Warm weather, large gatherings, outdoors fun. What adds conviviality to a soirée more than sparkling wine? Summer is a great time to drink inexpensive sparkling wines. Spanish Cava, Italian Prosecco, Brut Sekt wines from Germany or Austria, sparkling Vouvray, hell, even sweeter wines like Moscato d’Asti or Brachetto d’Acqui can be lots of fun for all. The bubbles help to freshen and cleanse the palate and sparkling wines are more versatile with food than many at first believe. The bottles almost always get consumed quickly enough that their going flat isn’t really a concern. And, hell, if people want they can even add some orange juice and make mimosas. Even the host’s poodle likes to drink sparkling wine during the summer, just ask her.

Not all rosé wines are sweet. Rosés are not made in the exact same manner as White Zinfandel so do not taint the former with nightmares of the latter. There are like bazillions of bone dry rosé wines. They can have great structure with plenty of nuance. If not served too cold! French rosé wines remains Hanes’s faves but there’s excellent ones from Italy and Spain too. The only real downside to experimenting with rosé wines is that the best ones can cost between $15 and $25. But that’s life in the big city. Otherwise, rosé is great because you can bring an expensive bottle to a party and no one else will touch it so you can drink it all yourself!

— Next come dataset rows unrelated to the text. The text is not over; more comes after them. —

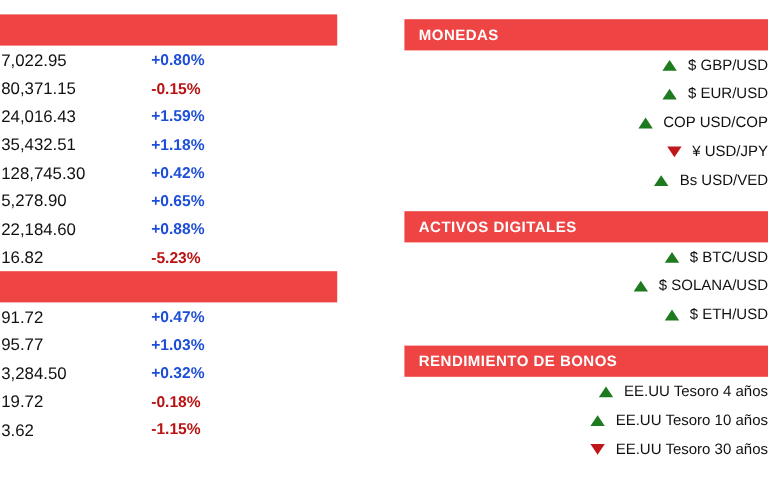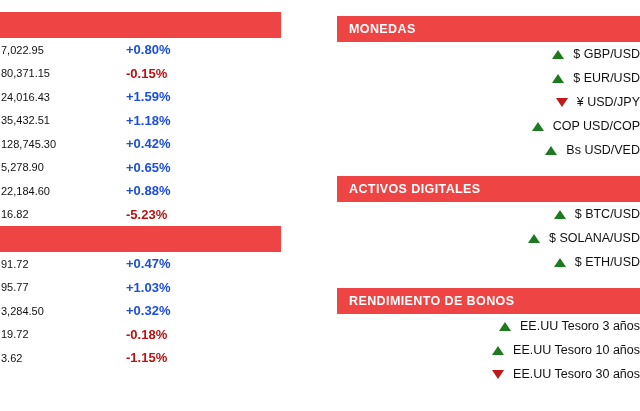--- a/index.html
+++ b/index.html
@@ -46,7 +46,7 @@
   }
   .q-value {
     width: 120px;
-    font-size: 11px;
+    font-size: 14px;
     color: #111111;
     text-align: left;
     white-space: nowrap;

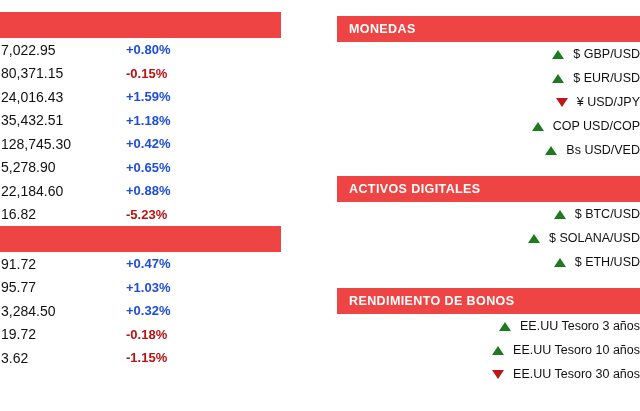--- a/index.html
+++ b/index.html
@@ -223,15 +223,15 @@
         <span class="inst-label">$ EUR/USD</span>
       </li>
       <li class="inst-row">
+        <span class="arrow up"></span>
+        <span class="inst-label">COP USD/COP</span>
+      </li>
+      <li class="inst-row">
         <span class="arrow down"></span>
         <span class="inst-label">¥ USD/JPY</span>
       </li>
       <li class="inst-row">
         <span class="arrow up"></span>
-        <span class="inst-label">COP USD/COP</span>
-      </li>
-      <li class="inst-row">
-        <span class="arrow up"></span>
         <span class="inst-label">Bs USD/VED</span>
       </li>
     </ul>

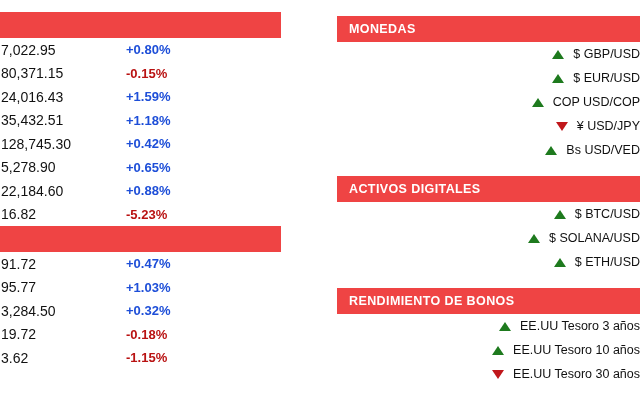--- a/index.html
+++ b/index.html
@@ -260,7 +260,7 @@
     <ul class="inst-list">
       <li class="inst-row">
         <span class="arrow up"></span>
-        <span class="inst-label">EE.UU Tesoro 3 años</span>
+        <span class="inst-label">EE.UU Tesoro 4 años</span>
       </li>
       <li class="inst-row">
         <span class="arrow up"></span>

On that note, summer parties are very useful for experimentation. If it’s rocking and the attendees are consuming at a brisk pace, the bottles will get sucked down pretty quickly. You can reduce your overall exposure to wine-buying risk by spreading it among the assembled. Open a bottle you purchased as an experiment, pour yourself a big glass and let the wolves fight it out for the rest. If it sucks then you don’t have to drink the whole damn bottle. After you finish your glass, go find the other bottles you brought to the party and then hid in the bookshelf and repeat the process. You ensure you get a glass of each wine without having to make a meaningful commitment (never a good thing). Conversely, make sure you open every other bottle you can see and get a taste! Who cares if the whole thing gets consumed or not before the party ends? Why’d they put it on the counter if they didn’t want anyone to open it?

Following up on this, summertime means more parties. A big part of this is the diversity of foodstuffs. The hosts make this and that. Guests bring a little of X or a little of Y. This is a good opportunity to experiment with food and wine pairings. You’re never going to eat a lot of any one thing, it’s much more likely that you’ll take a small portion of a lot of different things. As a result, you can sip wine with a much broader array of choices than were you at a restaurant or in a home eating a more “planned” meal. Have some grilled shrimp with a Cabernet! A turkey burger with a Sancerre! Potato salad with Primitivo! Some of the experimental combinations will suck but, again, it’s not like you have to pair the wine and food for an entire evening. Just plop yourself in a corner, fill 2-3 plates with food and surround yourself with six glasses of different wines and start matching. Works for Hanes every time.

Don’t let the casual atmosphere of summer get-togethers spoil your wine geekery. Whether at a dinner party or outdoors fiesta, always use a real wine glass. Drinking good wine from a plastic cup is lame, as if the point of being with friends or family is to enjoy each other’s company and conversation and not just have more wines available to scribble tasting notes on. Not! You know where the good glasses are kept, don’t be shy about going into the cabinets and getting some quality crystal with which to enjoy your Pinot Noir or Greco di Tufo. If the hosts don’t own adequate stemware, don’t let that deter you from enjoying the party. Bring your own glasses! Hanes likes to use the stemless “O Series” from Riedel for this purpose, less likely to break in transit or if some guest’s lousy brats are running around and knocking into the table. So what if people stare at you as you break out the real glasses, they should have thought ahead too. Losers.